**TASK TO COMPLETE**
Write out every entry once more, character for character.

**RECORD SET**
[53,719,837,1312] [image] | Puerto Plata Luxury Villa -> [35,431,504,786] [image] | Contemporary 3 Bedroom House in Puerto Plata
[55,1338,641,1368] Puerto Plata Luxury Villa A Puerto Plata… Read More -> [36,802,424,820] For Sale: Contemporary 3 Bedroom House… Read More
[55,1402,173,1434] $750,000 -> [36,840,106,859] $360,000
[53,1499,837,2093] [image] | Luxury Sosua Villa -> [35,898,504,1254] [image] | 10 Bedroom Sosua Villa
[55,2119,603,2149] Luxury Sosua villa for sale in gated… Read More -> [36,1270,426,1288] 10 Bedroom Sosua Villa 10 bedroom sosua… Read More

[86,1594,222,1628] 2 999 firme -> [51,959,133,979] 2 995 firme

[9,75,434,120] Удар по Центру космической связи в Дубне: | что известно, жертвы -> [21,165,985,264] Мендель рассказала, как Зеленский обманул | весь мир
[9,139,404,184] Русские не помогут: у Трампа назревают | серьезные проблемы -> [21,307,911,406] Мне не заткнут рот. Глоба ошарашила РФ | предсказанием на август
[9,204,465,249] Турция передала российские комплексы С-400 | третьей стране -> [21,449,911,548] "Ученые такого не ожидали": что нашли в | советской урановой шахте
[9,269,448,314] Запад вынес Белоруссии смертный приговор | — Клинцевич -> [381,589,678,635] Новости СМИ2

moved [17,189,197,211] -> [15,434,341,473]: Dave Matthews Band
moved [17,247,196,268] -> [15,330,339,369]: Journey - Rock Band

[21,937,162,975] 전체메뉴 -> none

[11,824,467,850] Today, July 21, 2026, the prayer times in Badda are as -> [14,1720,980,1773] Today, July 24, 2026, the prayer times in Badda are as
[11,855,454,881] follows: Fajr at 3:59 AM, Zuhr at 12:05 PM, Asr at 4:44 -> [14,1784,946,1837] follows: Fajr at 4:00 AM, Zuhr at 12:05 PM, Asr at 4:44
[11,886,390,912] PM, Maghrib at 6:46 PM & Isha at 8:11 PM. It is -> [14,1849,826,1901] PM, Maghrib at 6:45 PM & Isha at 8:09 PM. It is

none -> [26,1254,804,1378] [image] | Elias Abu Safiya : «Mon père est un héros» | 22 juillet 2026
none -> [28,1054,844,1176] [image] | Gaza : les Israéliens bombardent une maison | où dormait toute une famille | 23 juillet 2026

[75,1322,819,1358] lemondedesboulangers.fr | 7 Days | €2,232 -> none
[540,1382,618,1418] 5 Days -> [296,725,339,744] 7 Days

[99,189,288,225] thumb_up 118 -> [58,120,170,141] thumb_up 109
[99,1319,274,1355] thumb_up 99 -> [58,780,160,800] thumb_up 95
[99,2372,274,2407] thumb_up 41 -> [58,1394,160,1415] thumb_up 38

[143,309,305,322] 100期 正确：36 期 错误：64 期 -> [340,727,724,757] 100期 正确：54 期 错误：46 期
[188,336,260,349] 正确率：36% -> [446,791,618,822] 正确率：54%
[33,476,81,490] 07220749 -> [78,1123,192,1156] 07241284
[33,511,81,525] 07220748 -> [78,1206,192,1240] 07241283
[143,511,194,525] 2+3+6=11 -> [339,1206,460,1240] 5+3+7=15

**RESULT OF THE EXERCISE**
[53,719,837,1312] [image] | Puerto Plata Luxury Villa -> [35,431,504,786] [image] | Contemporary 3 Bedroom House in Puerto Plata
[55,1338,641,1368] Puerto Plata Luxury Villa A Puerto Plata… Read More -> [36,802,424,820] For Sale: Contemporary 3 Bedroom House… Read More
[55,1402,173,1434] $750,000 -> [36,840,106,859] $360,000
[53,1499,837,2093] [image] | Luxury Sosua Villa -> [35,898,504,1254] [image] | 10 Bedroom Sosua Villa
[55,2119,603,2149] Luxury Sosua villa for sale in gated… Read More -> [36,1270,426,1288] 10 Bedroom Sosua Villa 10 bedroom sosua… Read More

[86,1594,222,1628] 2 999 firme -> [51,959,133,979] 2 995 firme

[9,75,434,120] Удар по Центру космической связи в Дубне: | что известно, жертвы -> [21,165,985,264] Мендель рассказала, как Зеленский обманул | весь мир
[9,139,404,184] Русские не помогут: у Трампа назревают | серьезные проблемы -> [21,307,911,406] Мне не заткнут рот. Глоба ошарашила РФ | предсказанием на август
[9,204,465,249] Турция передала российские комплексы С-400 | третьей стране -> [21,449,911,548] "Ученые такого не ожидали": что нашли в | советской урановой шахте
[9,269,448,314] Запад вынес Белоруссии смертный приговор | — Клинцевич -> [381,589,678,635] Новости СМИ2

moved [17,189,197,211] -> [15,434,341,473]: Dave Matthews Band
moved [17,247,196,268] -> [15,330,339,369]: Journey - Rock Band

[21,937,162,975] 전체메뉴 -> none

[11,824,467,850] Today, July 21, 2026, the prayer times in Badda are as -> [14,1720,980,1773] Today, July 24, 2026, the prayer times in Badda are as
[11,855,454,881] follows: Fajr at 3:59 AM, Zuhr at 12:05 PM, Asr at 4:44 -> [14,1784,946,1837] follows: Fajr at 4:00 AM, Zuhr at 12:05 PM, Asr at 4:44
[11,886,390,912] PM, Maghrib at 6:46 PM & Isha at 8:11 PM. It is -> [14,1849,826,1901] PM, Maghrib at 6:45 PM & Isha at 8:09 PM. It is

none -> [26,1254,804,1378] [image] | Elias Abu Safiya : «Mon père est un héros» | 22 juillet 2026
none -> [28,1054,844,1176] [image] | Gaza : les Israéliens bombardent une maison | où dormait toute une famille | 23 juillet 2026

[75,1322,819,1358] lemondedesboulangers.fr | 7 Days | €2,232 -> none
[540,1382,618,1418] 5 Days -> [296,725,339,744] 7 Days

[99,189,288,225] thumb_up 118 -> [58,120,170,141] thumb_up 109
[99,1319,274,1355] thumb_up 99 -> [58,780,160,800] thumb_up 95
[99,2372,274,2407] thumb_up 41 -> [58,1394,160,1415] thumb_up 38

[143,309,305,322] 100期 正确：36 期 错误：64 期 -> [340,727,724,757] 100期 正确：54 期 错误：46 期
[188,336,260,349] 正确率：36% -> [446,791,618,822] 正确率：54%
[33,476,81,490] 07220749 -> [78,1123,192,1156] 07241284
[33,511,81,525] 07220748 -> [78,1206,192,1240] 07241283
[143,511,194,525] 2+3+6=11 -> [339,1206,460,1240] 5+3+7=15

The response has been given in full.